Sementara itu, Wakil Dekan III FUDA sekaligus Ketua Panitia, Dr. Endang Saeful Anwar, Lc., M.A., menyampaikan bahwa seminar ini merupakan bagian dari program berkelanjutan fakultas dalam mengarusutamakan moderasi beragama di lingkungan dosen. “Moderasi harus dipahami tidak hanya sebagai konsep, tetapi juga sebagai metode berpikir, bersikap, dan bertindak. Karena itu, para dosen diharapkan mampu menginternalisasikan nilai-nilai moderasi dalam pembelajaran, riset, dan pengabdian masyarakat,” ujarnya.
Lebih lanjut, Dr.
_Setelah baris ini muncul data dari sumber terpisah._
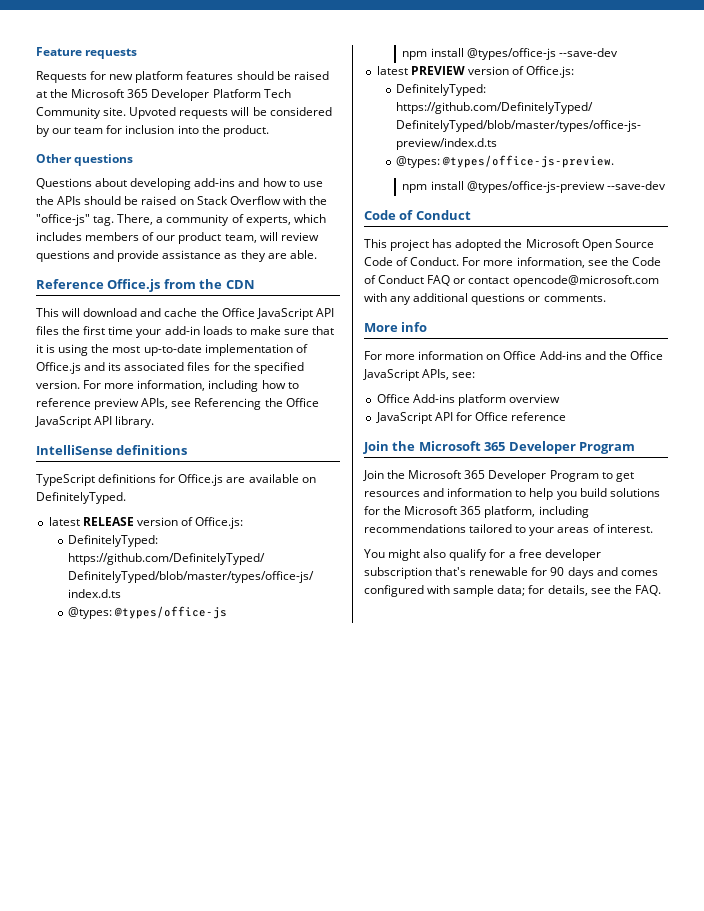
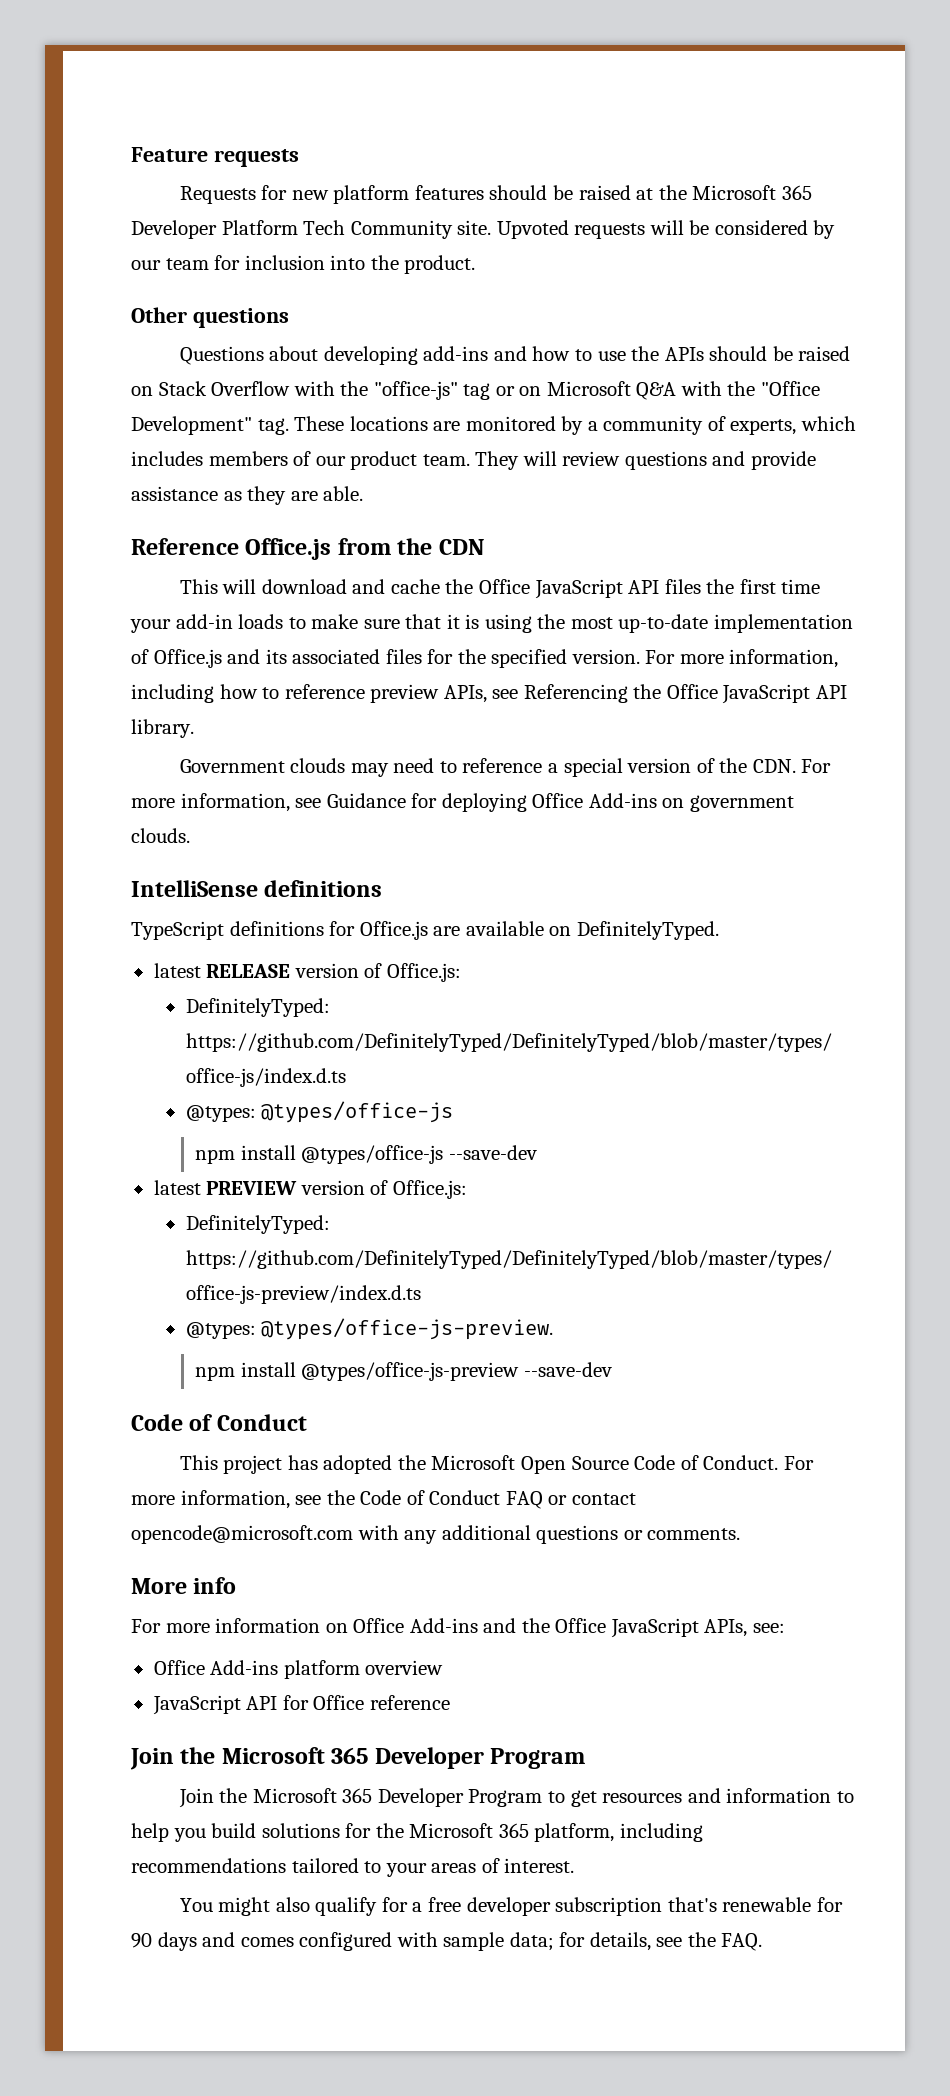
- Questions about developing add-ins and how to use the APIs should be raised on Stack Overflow with the "office-js" tag. There, a community of experts, which includes members of our product team, will review questions and provide assistance as they are able.
+ Questions about developing add-ins and how to use the APIs should be raised on Stack Overflow with the "office-js" tag or on Microsoft Q&A with the "Office Development" tag. These locations are monitored by a community of experts, which includes members of our product team. They will review questions and provide assistance as they are able.
+ Government clouds may need to reference a special version of the CDN. For more information, see Guidance for deploying Office Add-ins on government clouds.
Endang menegaskan bahwa kegiatan ini menjadi momentum penting dalam membangun kultur akademik yang inklusif dan dialogis. “Kita ingin dosen-dosen FUDA menjadi agen moderasi, yang menularkan semangat keseimbangan dan toleransi di tengah kompleksitas sosial masyarakat kita,” tambahnya.
Seminar Moderasi Beragama bagi Dosen ini dimoderatori oleh Salim Rosyadi, M.Ag., yang juga sebagai Kepala Pusat Rumah Moderasi Beragama UIN SMH Banten. Sebagai narasumber utama, Dr. H. Suwendi, M.Ag., Pengasuh Pondok Pesantren Sabilussalam, Pakar Pendidikan Islam dan juga pernah menjadi POKJA Moderasi Beragama Kemenag RI 2020-2023, memberikan penekanan pada pentingnya memahami indikator moderasi beragama secara konkret. “Indikator moderasi beragama itu setidaknya mencakup empat aspek utama: komitmen kebangsaan, toleransi, anti-kekerasan, dan penerimaan terhadap kearifan lokal. Keempatnya harus menjadi pijakan dalam memahami teks-teks keagamaan dan dalam mengajarkan Islam yang ramah” tutur Dr. Suwendi.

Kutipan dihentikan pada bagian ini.